» Aim of the exercise: The output must be exactly the lines from the "- liam Dec 14, 2022 1020 views" line through the end of the listing below, with no picture included.

***

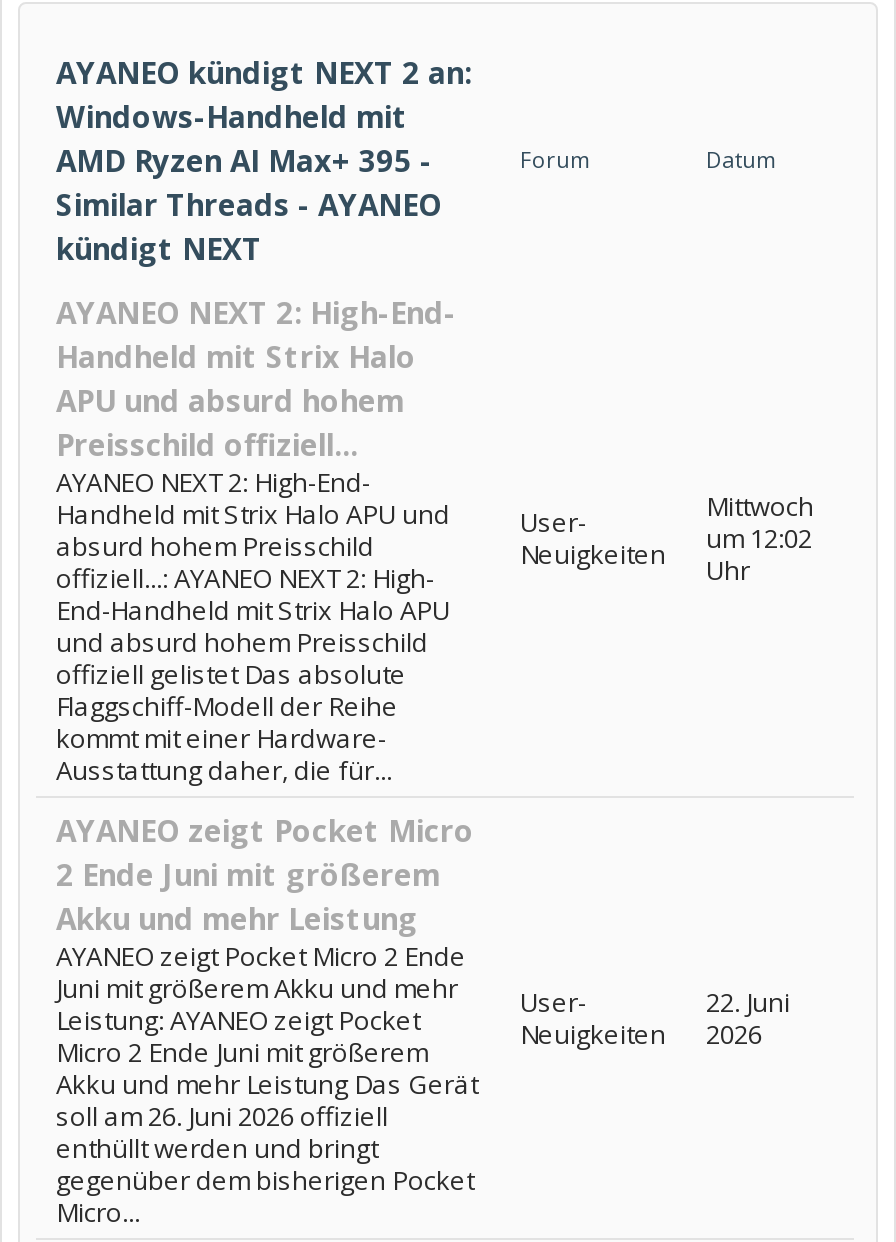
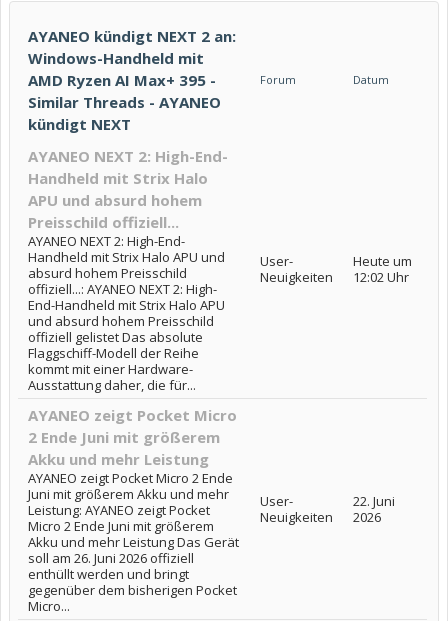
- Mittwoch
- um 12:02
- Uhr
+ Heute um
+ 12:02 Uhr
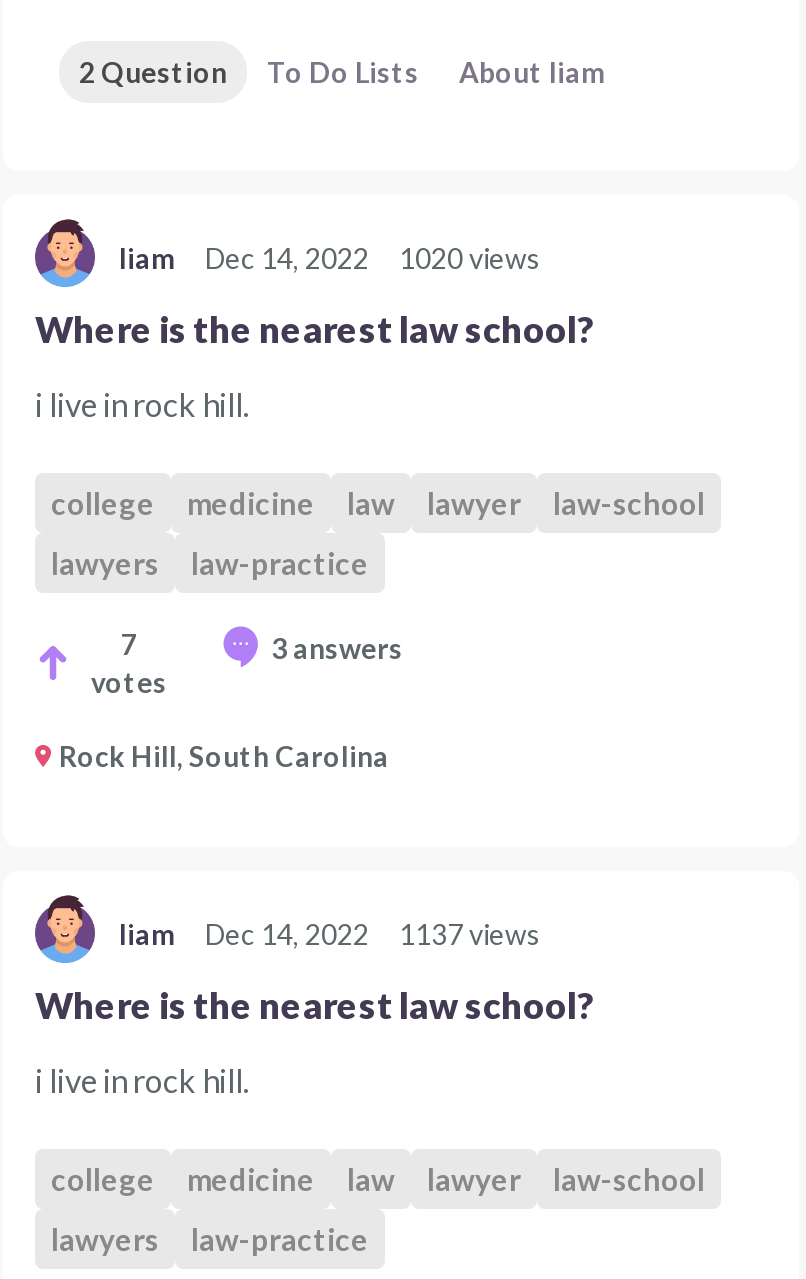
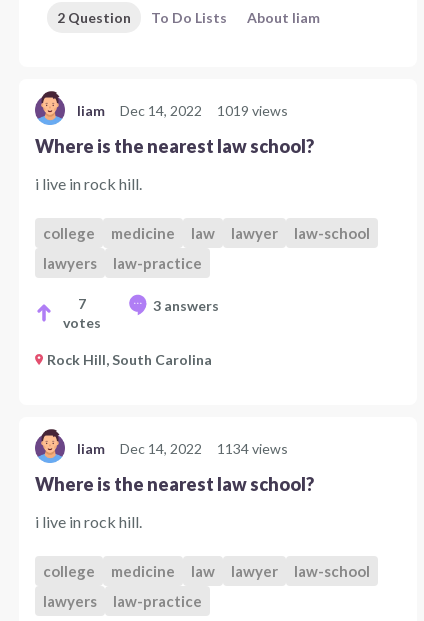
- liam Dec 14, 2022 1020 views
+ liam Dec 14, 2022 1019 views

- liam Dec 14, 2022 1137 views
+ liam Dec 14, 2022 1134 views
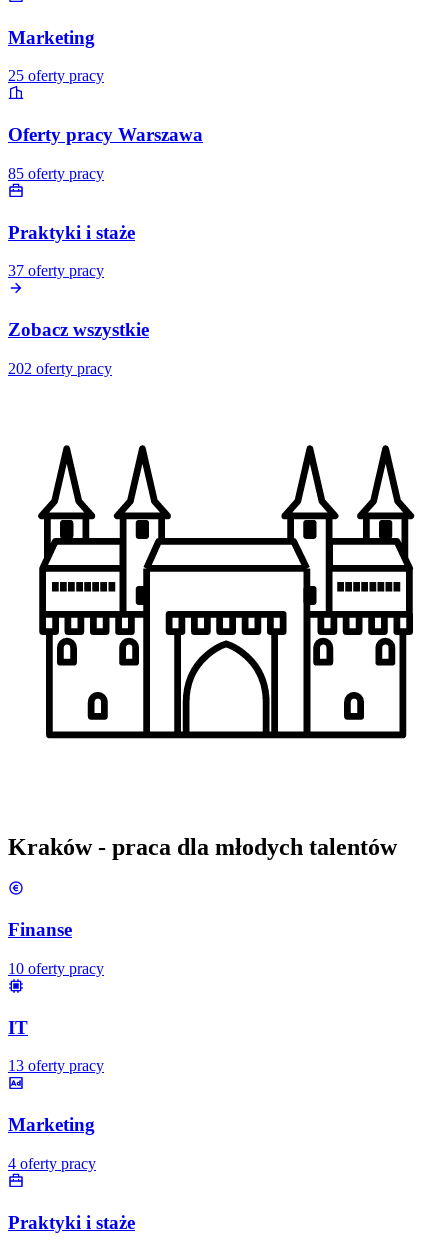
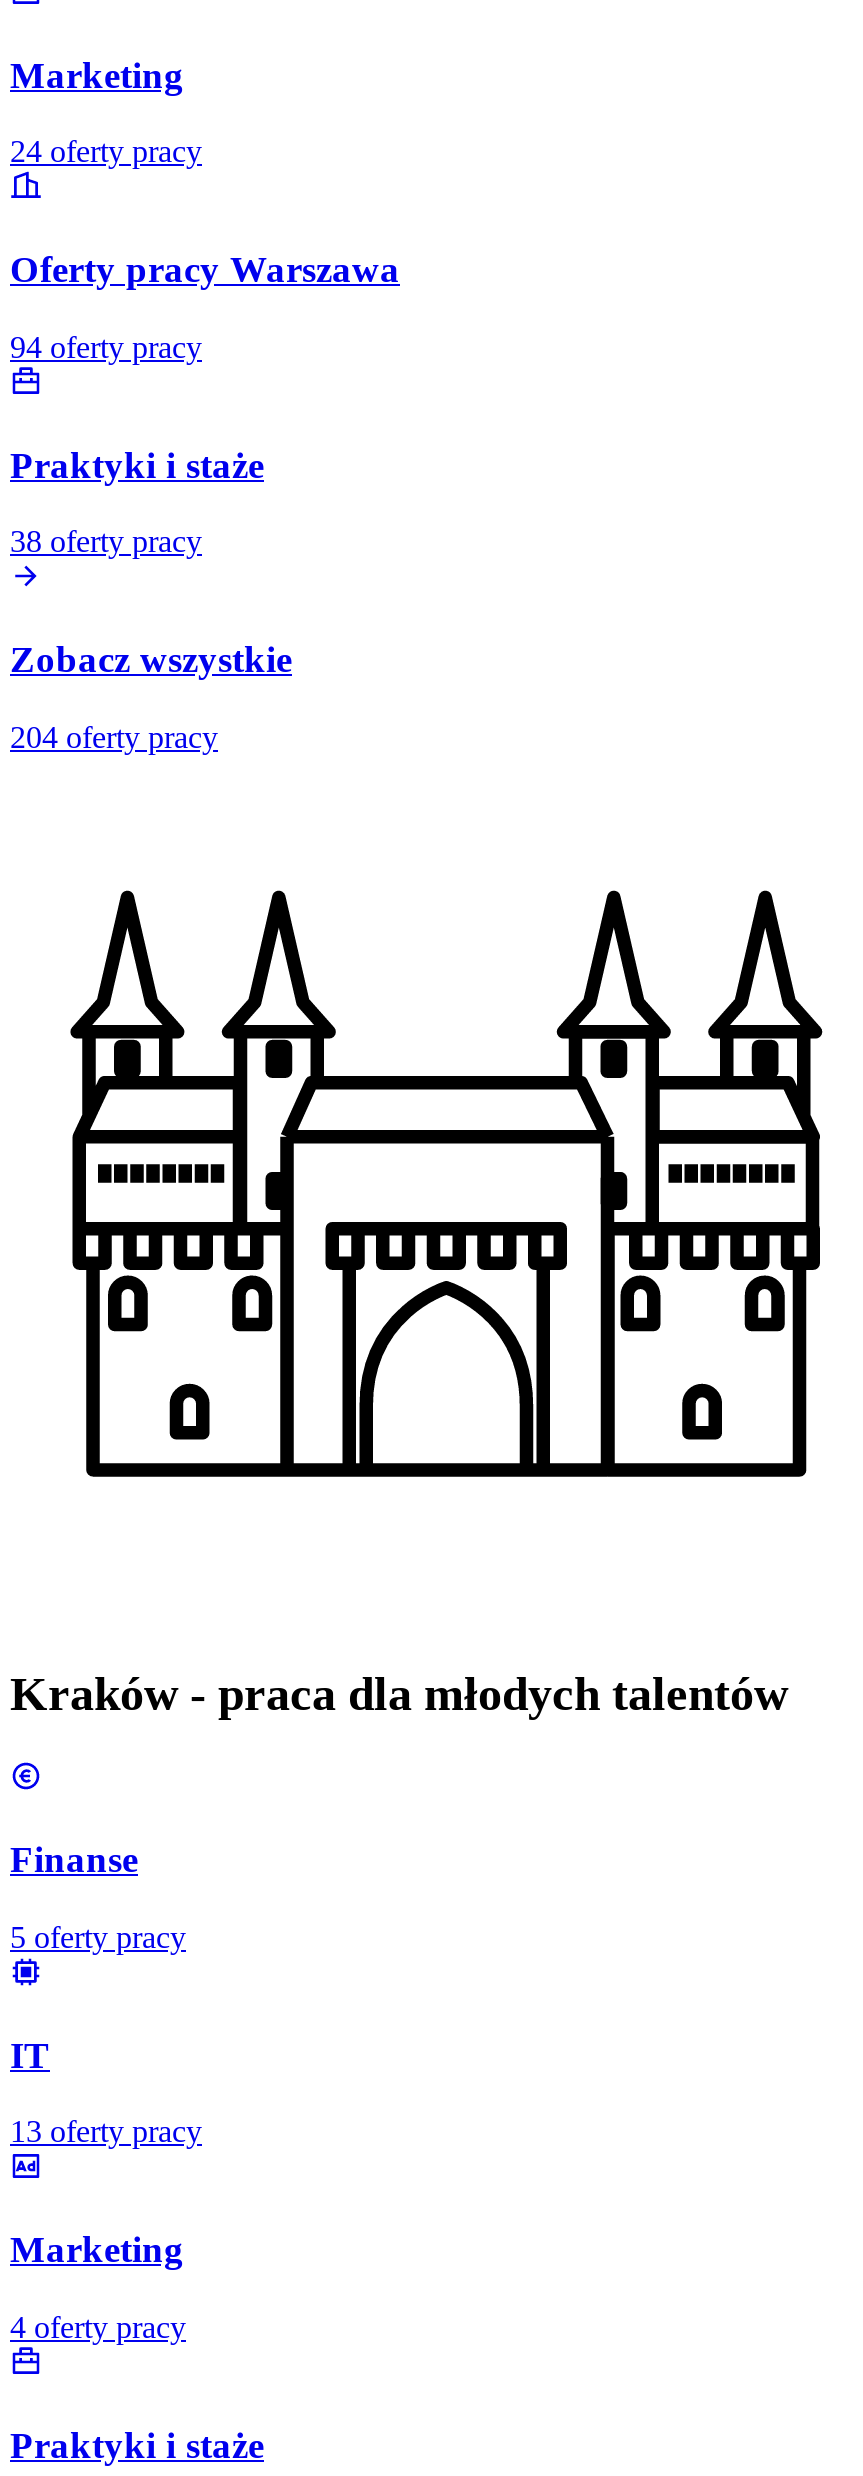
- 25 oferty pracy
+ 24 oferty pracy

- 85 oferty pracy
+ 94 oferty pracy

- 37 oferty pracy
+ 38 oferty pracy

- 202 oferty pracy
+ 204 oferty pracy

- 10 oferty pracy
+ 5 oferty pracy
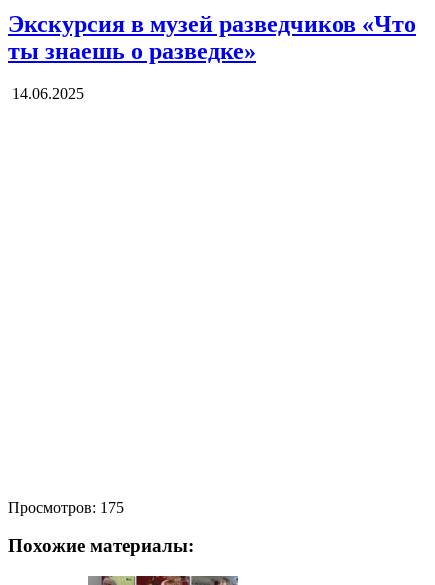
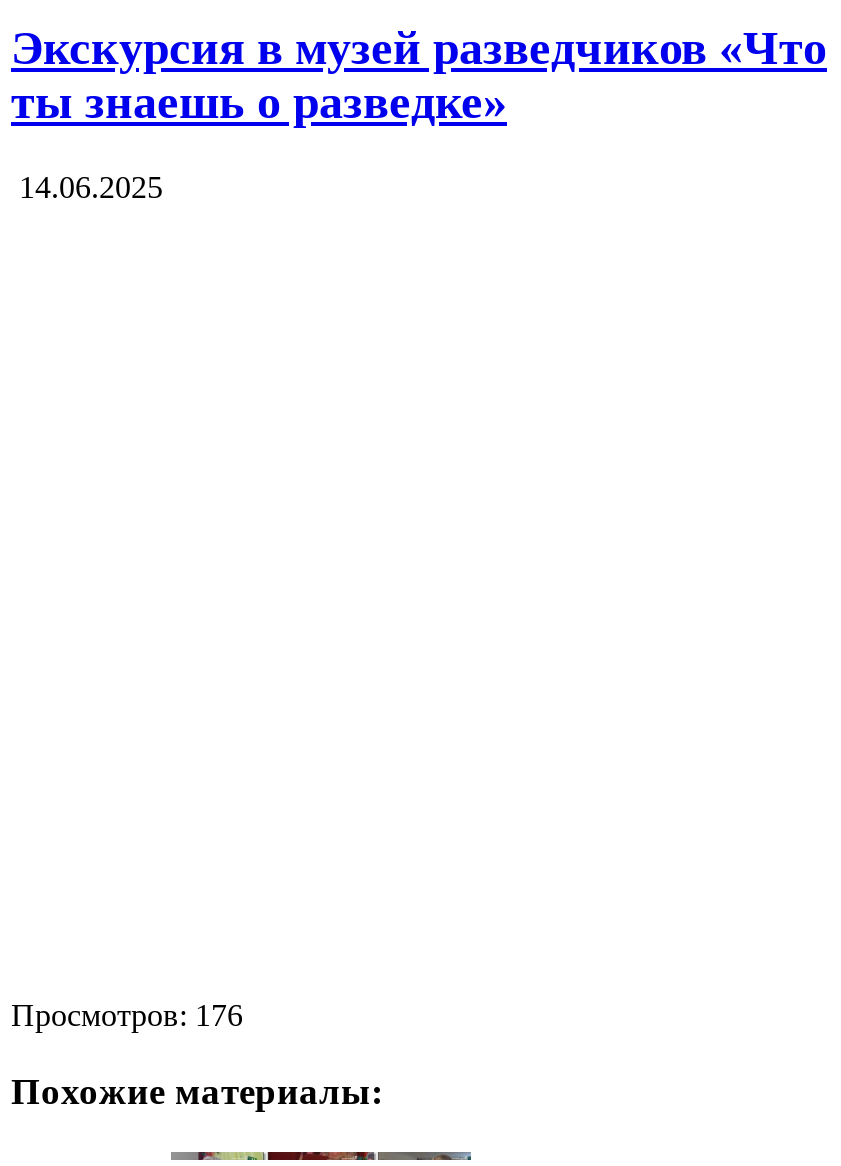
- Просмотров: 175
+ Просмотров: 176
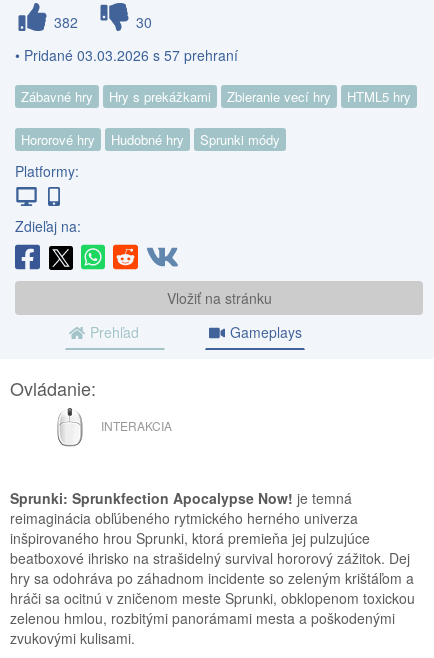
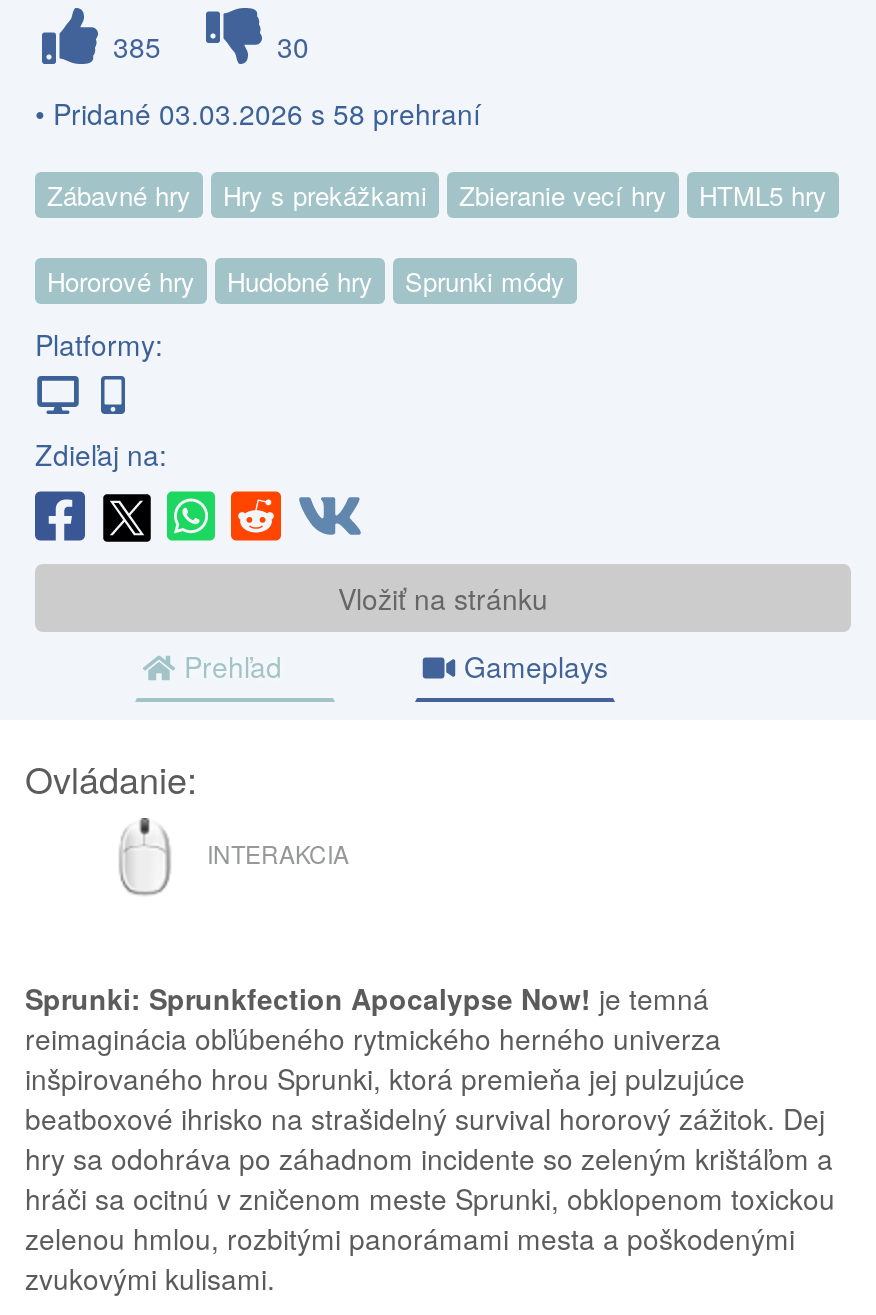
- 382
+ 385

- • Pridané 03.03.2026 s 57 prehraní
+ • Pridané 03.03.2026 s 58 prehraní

***

» Your response:
- liam Dec 14, 2022 1020 views
+ liam Dec 14, 2022 1019 views

- liam Dec 14, 2022 1137 views
+ liam Dec 14, 2022 1134 views
- 25 oferty pracy
+ 24 oferty pracy

- 85 oferty pracy
+ 94 oferty pracy

- 37 oferty pracy
+ 38 oferty pracy

- 202 oferty pracy
+ 204 oferty pracy

- 10 oferty pracy
+ 5 oferty pracy
- Просмотров: 175
+ Просмотров: 176
- 382
+ 385

- • Pridané 03.03.2026 s 57 prehraní
+ • Pridané 03.03.2026 s 58 prehraní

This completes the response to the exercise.